This invention relates generally to ultrasonic systems for measuring the flow of liquid through a pipe, and more particularly to a pulse power generating arrangement for the upstream and downstream transducers of the system.
The use of ultrasonic techniques to determine the flow rate of a liquid flowing through a pipe is well known. In a system of this type, such as those disclosed in U.S. Pat. Nos. 4,103,551; 4,004,461 and 3,906,791, a pulse of acoustic energy is alternately emitted by a pair of ultrasonic transducers; one being placed upstream on the pipe at one end of a tilted diameter or diagonal; the other being placed downstream at the other end of the diagonal, the direction of tilt lying in the direction of flow.
In operation, first a pulse of ultrasonic energy emitted by the upstream transmitter and propagated through the fluid in the pipe along a path at an angle to the longitudinal flow axis is detected by the downstream transducer. Then a pulse emitted by the downstream transducer propagated through the fluid along the same path is detected by the upstream transducer. The time delay difference (that is, the upstream time minus te downstream time) between the generation of the emitted pulses and their reception is a function of flow velocity and therefore is convertible into a flow rate reading.
In some ultrasonic flowmeter systems, the upstream and downstream transducers are clamped onto the pipe on the same side thereof, in which case the pulse emitted by one transducer is propagated through the fluid toward the opposite side of the pipe from which it is reflected toward the other transducer. But whether the two transducers are on the same side or on opposite sides of the pipe, the operation of the flowmeter depends on the time delay difference between the up-down and down-up transit times.
It has heretofore been the practice, in driving the upstream and downstream transducers of an ultrasonic flowmeter, to provide a separate high-voltage pulse generator for each transducer. Thus in the U.S. Pat. No. 4,195,517 of Kalinoski et al., whose entire disclosure is incorporated herein by reference, the upstream transducer is provided with a pulse-generating charge/fire circuit, and the downstream transducer is provided with a separate pulse-generating circuit. These circuits are triggered by means of pulses applied thereto at appropriately timed intervals by a digital microprocessor which also acts to measure the acoustic propagation times. Similarly, in the British Pat. No. 1,508,636, the upstream and downstream transducers are driven by separate power pulse generators to which start pulses are applied; the start pulses applied to one generator being displaced in time relative to those applied to the other to avoid a conflict between the pulses emitted by each transducer and the pulses received thereby.
We have found that when one compares the absolute times of the leading edges of the power pulses applied by separate generators to upstream and downstream transducers with reference to the start time of the system, that the upstream and downstream times are not exactly equal but are slightly displaced. This is due to differences in the turn-on time of the generators; for no two pulse power generators, though seemingly identical in circuit design, possess precisely the same turn-on time.

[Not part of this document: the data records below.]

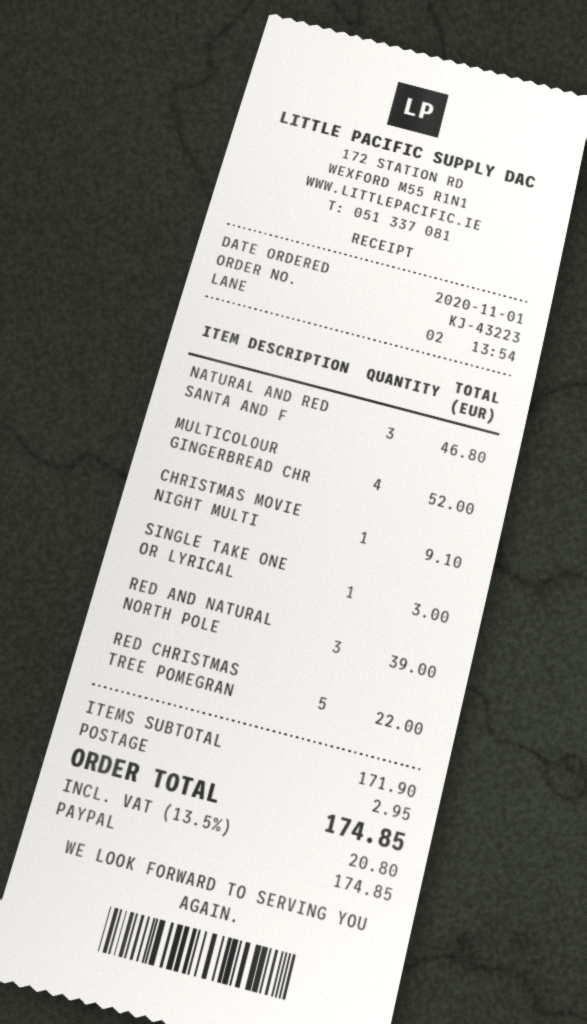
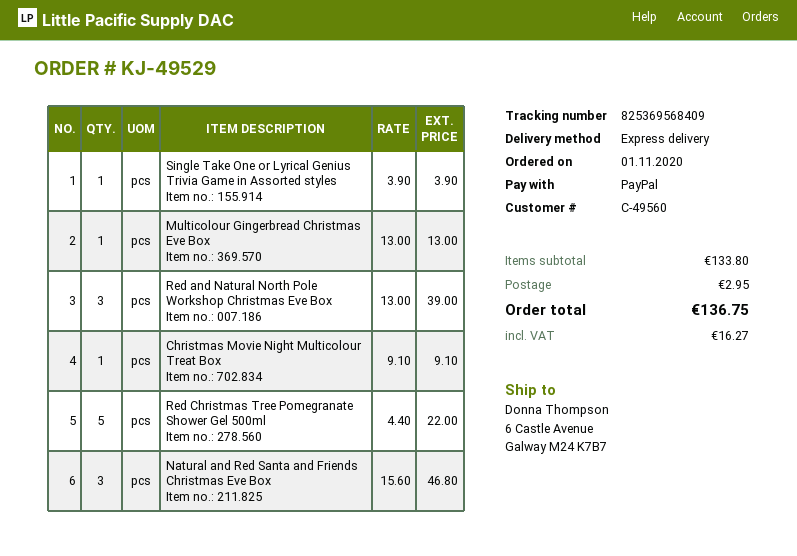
order number: KJ-43223 -> KJ-49529
MULTICOLOUR GINGERBREAD CHR: 4 for 52.00 -> 1 for 13.00
SINGLE TAKE ONE OR LYRICAL: 1 for 3.00 -> 1 for 3.90
subtotal: 171.90 -> 133.80
tax: 20.80 -> 16.27
total: 174.85 -> 136.75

Thus it may be that the upstream pulse generator takes slightly more time to turn on than the downstream generator, this time displacement giving rise to a time difference between received ultrasonic signals. The system interprets the turn-on time displacement between the upstream and downstream pulse generators as a zero flow offset, this being added to the time difference factors of the acoustical coupling devices, the pipe, and fluid conditions in the pipe.
One can calibrate out this zero offset, but in doing so, one does not cancel the effect of temperature on the reading; for the upstream minus the downstream time difference at zero flow renders the system sensitive to temperature changes. Hence even a slight difference in the turn-on times of separate pulse power generators is detrimental to the accuracy of the system.
It is also to be noted that in many known types of ultrasonic flowmeters, the receiver is common to the upstream and downstream transducers, and that the microprocessor which includes logic to separate upstream and downstream pulses, to selectively gate the low-level transmit pulses and to perform measuring functions, is shared by the transducers, the only non-shared electronics in the system being the separate pulse power generators for the transducers.